Content revision data:
════

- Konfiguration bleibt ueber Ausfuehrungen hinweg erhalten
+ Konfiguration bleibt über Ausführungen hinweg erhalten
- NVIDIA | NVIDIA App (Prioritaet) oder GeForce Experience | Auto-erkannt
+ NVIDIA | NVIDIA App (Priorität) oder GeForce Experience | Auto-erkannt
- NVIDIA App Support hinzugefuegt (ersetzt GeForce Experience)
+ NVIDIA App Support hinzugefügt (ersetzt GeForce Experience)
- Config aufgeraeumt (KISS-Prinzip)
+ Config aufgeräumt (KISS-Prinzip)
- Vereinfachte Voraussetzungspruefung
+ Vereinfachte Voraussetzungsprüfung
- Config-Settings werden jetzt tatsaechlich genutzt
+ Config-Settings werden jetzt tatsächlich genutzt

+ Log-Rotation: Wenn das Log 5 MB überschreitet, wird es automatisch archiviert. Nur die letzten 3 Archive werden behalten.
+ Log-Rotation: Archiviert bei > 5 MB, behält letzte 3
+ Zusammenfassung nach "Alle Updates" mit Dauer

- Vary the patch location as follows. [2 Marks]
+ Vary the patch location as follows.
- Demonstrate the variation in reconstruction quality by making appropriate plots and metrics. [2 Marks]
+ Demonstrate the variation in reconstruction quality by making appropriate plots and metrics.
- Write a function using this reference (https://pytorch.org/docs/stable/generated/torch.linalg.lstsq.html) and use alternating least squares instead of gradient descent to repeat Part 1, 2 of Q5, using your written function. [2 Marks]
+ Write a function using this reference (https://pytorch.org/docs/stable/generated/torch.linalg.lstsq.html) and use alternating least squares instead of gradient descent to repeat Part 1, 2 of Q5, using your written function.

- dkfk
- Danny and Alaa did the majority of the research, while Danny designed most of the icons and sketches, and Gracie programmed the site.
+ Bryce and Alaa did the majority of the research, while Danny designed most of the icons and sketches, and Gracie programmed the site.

════

== Exercise brief ==
Please say only the number of lines in the data that hold "Vereinfachte".

== Answer for this exercise ==
2